⟨

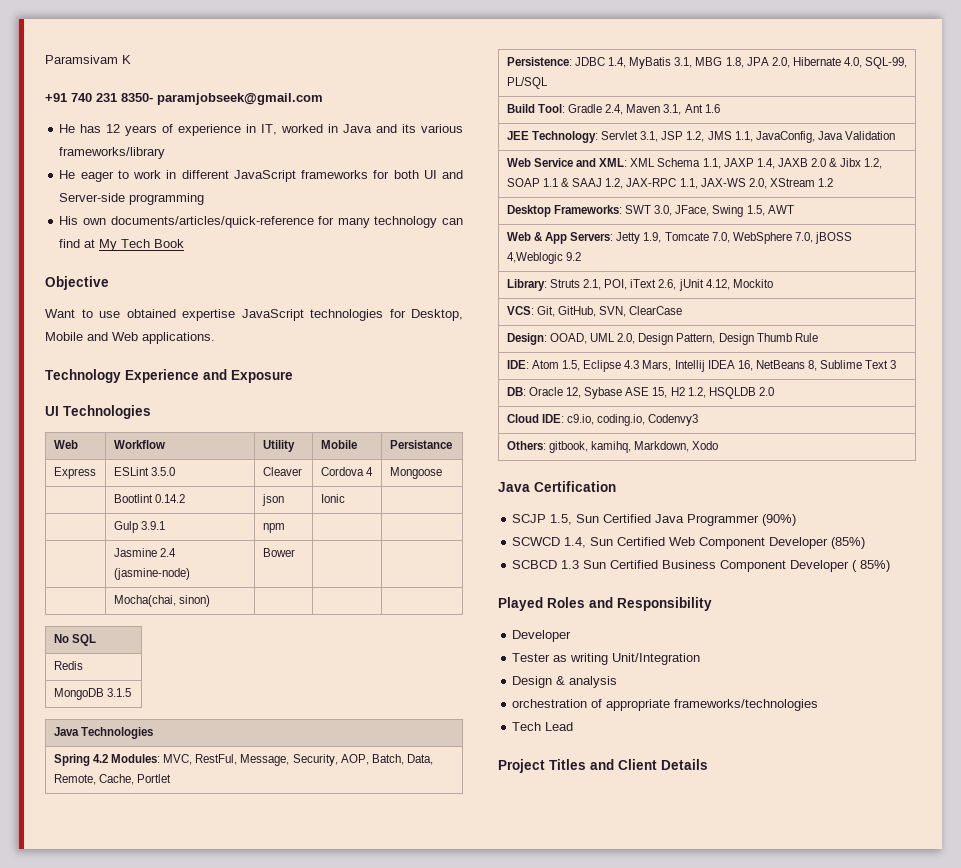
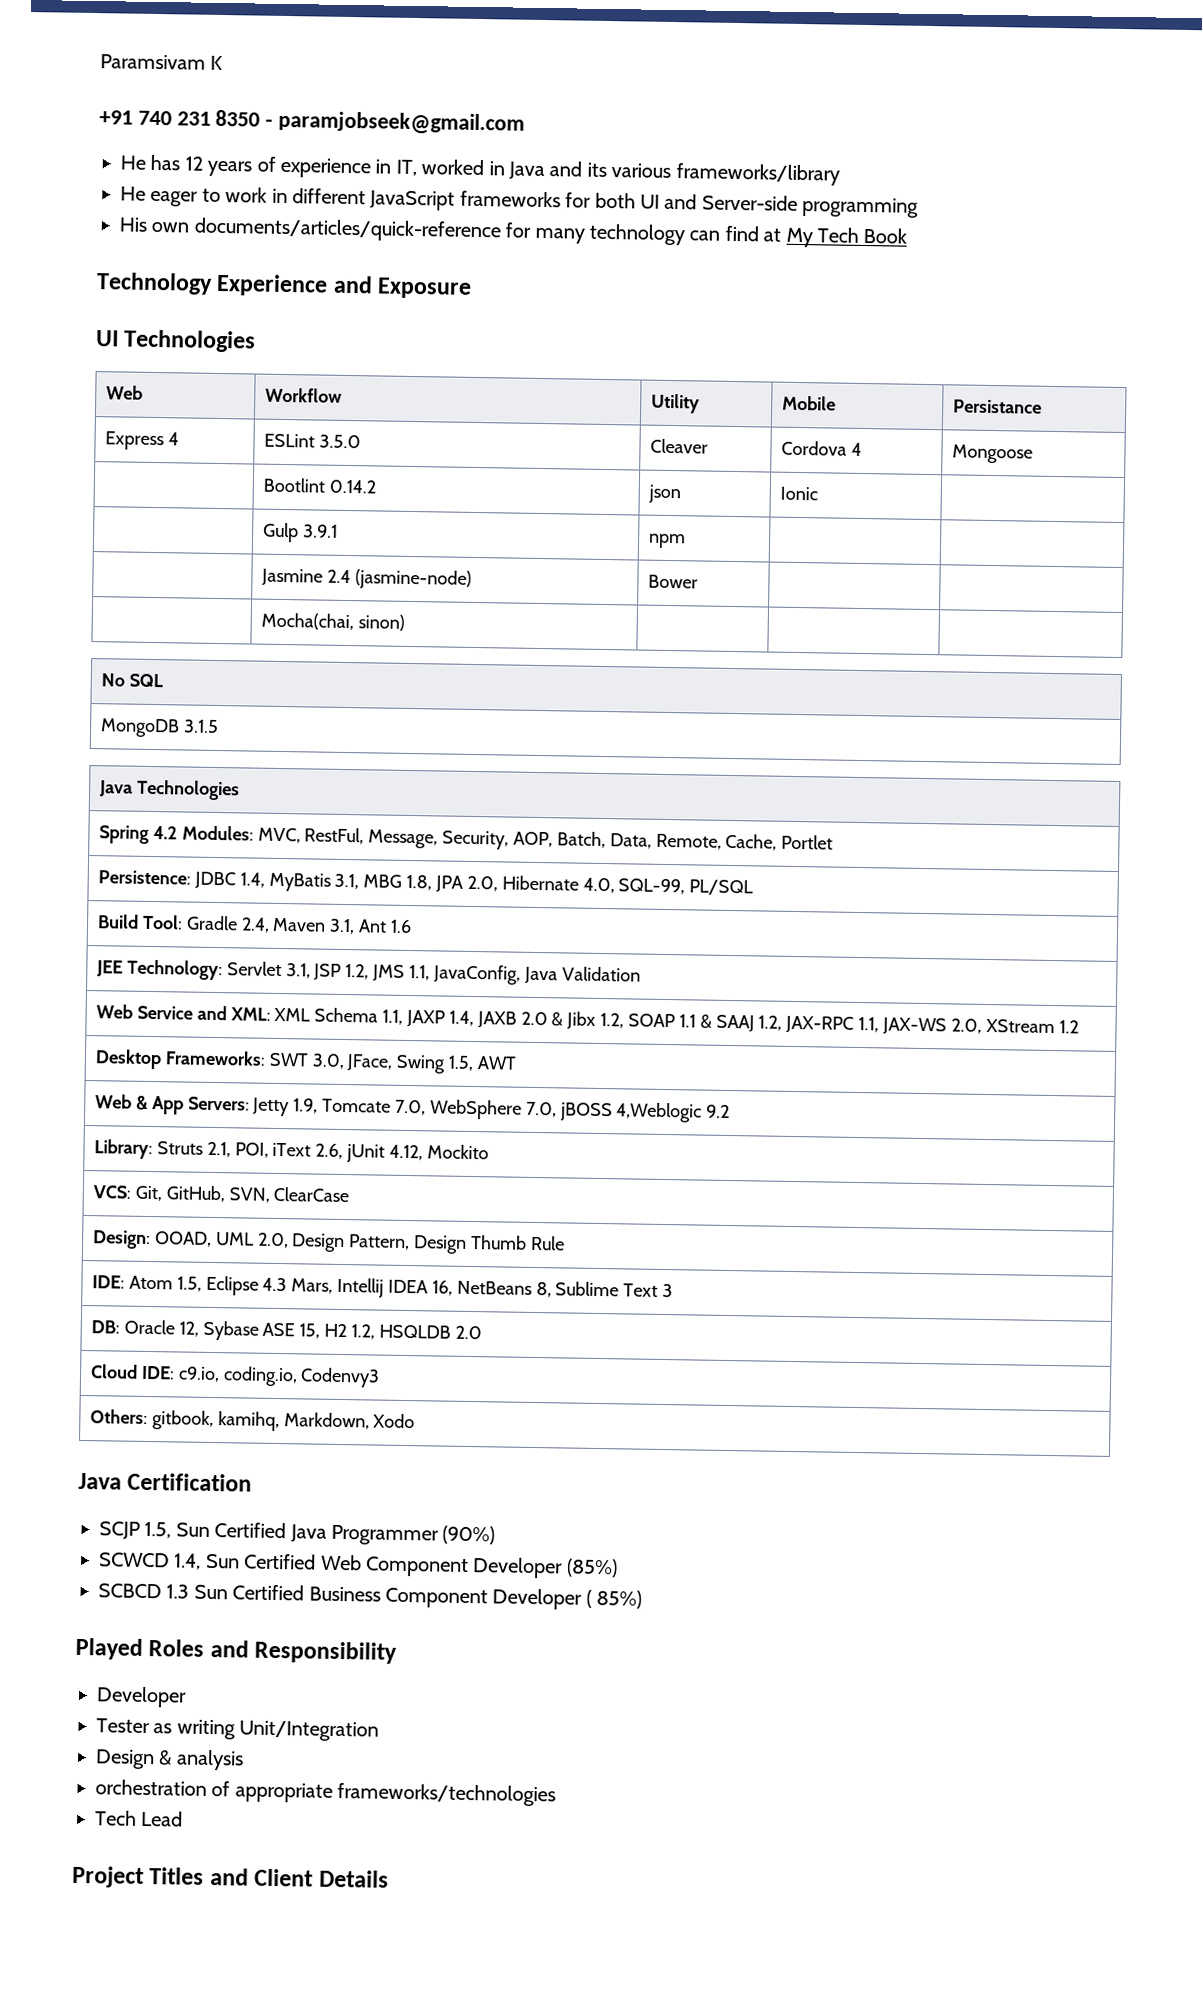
- +91 740 231 8350- paramjobseek@gmail.com
+ +91 740 231 8350 - paramjobseek@gmail.com
- Objective
- Want to use obtained expertise JavaScript technologies for Desktop, Mobile and Web applications.
- Express | ESLint 3.5.0 | Cleaver | Cordova 4 | Mongoose
+ Express 4 | ESLint 3.5.0 | Cleaver | Cordova 4 | Mongoose
- Redis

⟩

Activity:
Quote every record above exactly, leaving out the pictures.

Task result:
- +91 740 231 8350- paramjobseek@gmail.com
+ +91 740 231 8350 - paramjobseek@gmail.com
- Objective
- Want to use obtained expertise JavaScript technologies for Desktop, Mobile and Web applications.
- Express | ESLint 3.5.0 | Cleaver | Cordova 4 | Mongoose
+ Express 4 | ESLint 3.5.0 | Cleaver | Cordova 4 | Mongoose
- Redis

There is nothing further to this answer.